I've read a lot of sales pitches about the benefits of re-selling or exchanging cancelled meeting space. It's worth a shot to try doing so internally within large organizations, but I don't think I'd want to be in the business of brokering cancelled space among different organizations. If someone has a proven way of doing this profitably, I'd love to hear about it.

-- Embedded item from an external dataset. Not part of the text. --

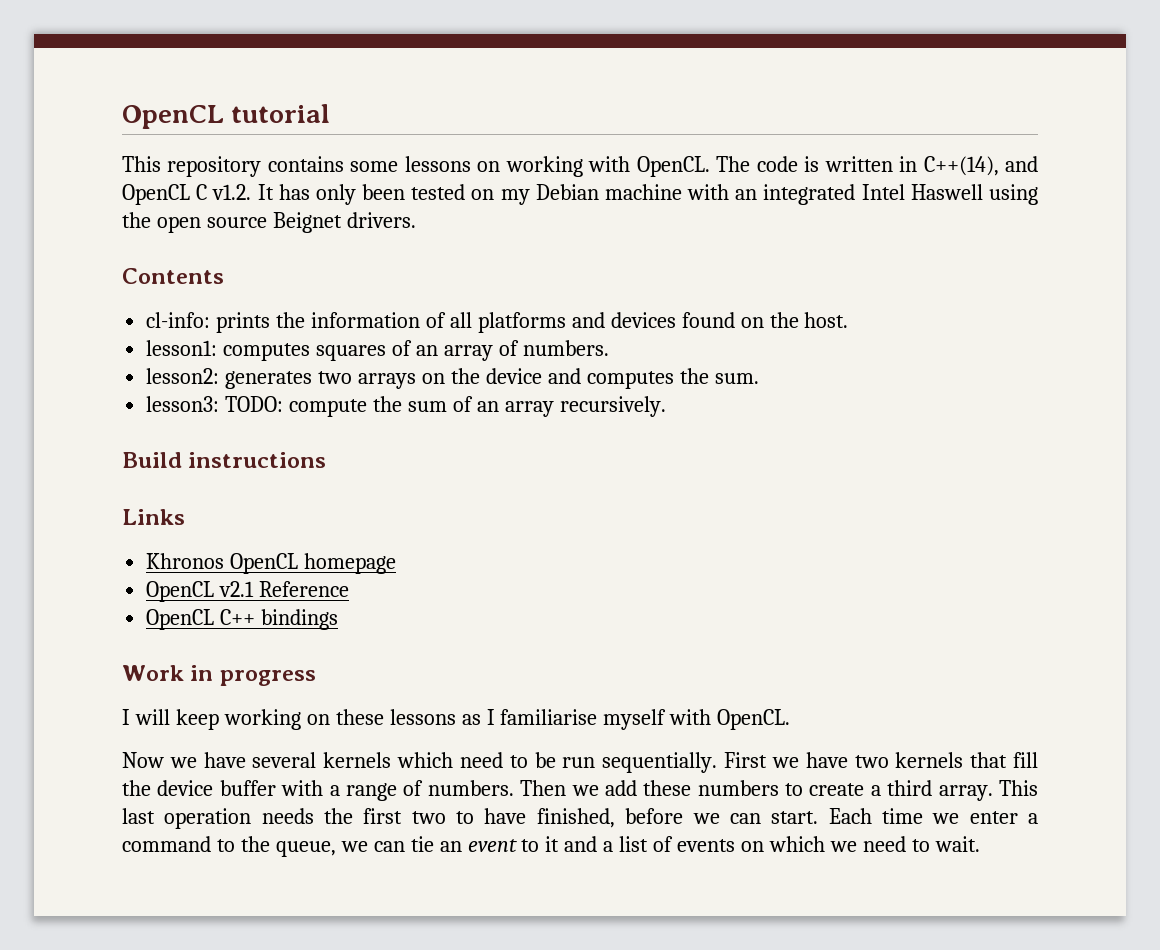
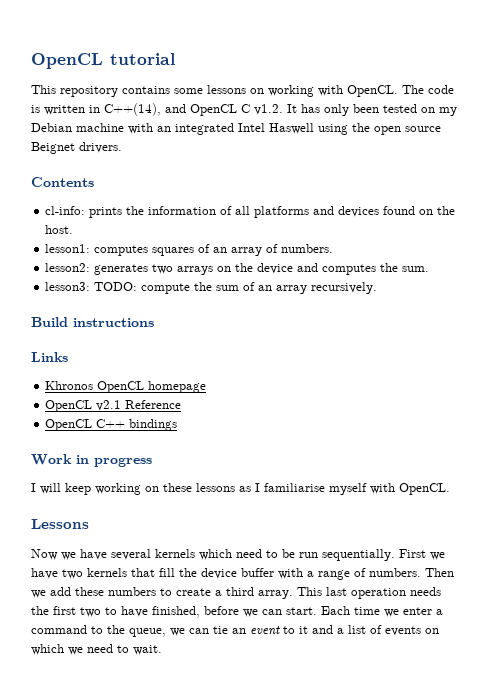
(791, 719) none -> [31,519,89,529] // Lessons

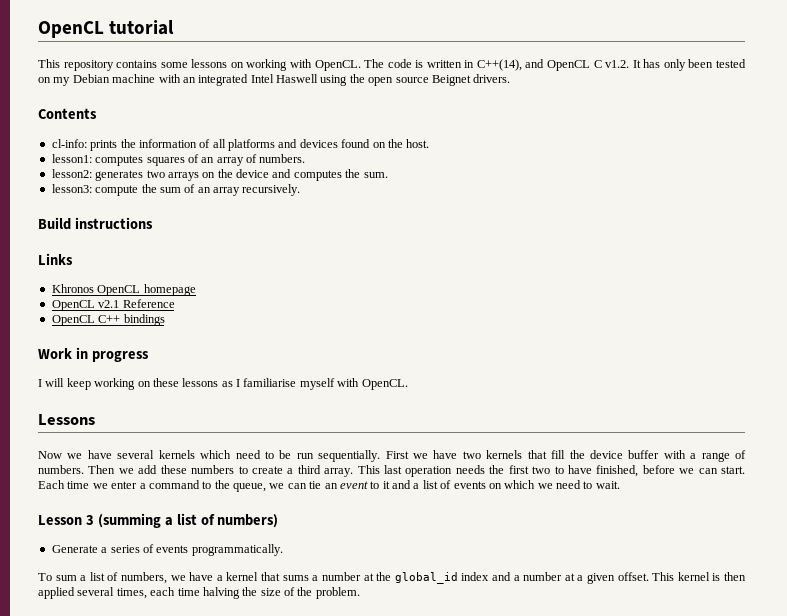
[94,282,138,291] TODO: -> (92, 188) none
(162, 650) none -> [38,513,279,528] [51,544,283,556] [38,572,746,584] [38,587,360,599] // Lesson 3 (summing a list of numbers) // Generate a series of events programmatically. // To sum a list of numbers, we have a kernel that sums a number at the global_id index and a number at a given offset. This kernel is then applied several times, each time halving the size of the problem.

The Law of Unintended Consequences

The second round table discussion covered changes in hoteliers' business practices in this recession. During the 2003-8 expansion, many hotels' ownership structure changed dramatically. Hedge funds discovered that they could buy hotel chains, sell the land, lease the buildings to franchise owners, hire hotel management companies, and move hotels under different brands. This created a profitable re-organization of assets for a while, but now that occupancy rates are falling and cancellations are rising, the sales managers at my table discovered they have multiple owners, with conflicting goals.
During the 2001-2 downturn, one sales manager received a call every day from her boss, imploring her to drive more business into their hotels. But now she gets calls from three "bosses" each day. The first comes from hotel owners who want business driven to their property, not caring about the other properties in the same brand who may be a better fit for the business. The second call comes from the hotel management company, who wants her to maximize sales and profit across the entire chain. The third comes from various brands, who want leads to come into their brand over others. With the media mania about companies hosting "extravagant" events at resorts, high-end brands are competing for business that previously would have gone to mid-range brands, who in turn want the business of economy brands.

Somebody made billions re-organizing the hotel industry, but I think a chain who owns and manages it's hotels and brand could have an advantage in this market over the complexity of multiple competing "owners".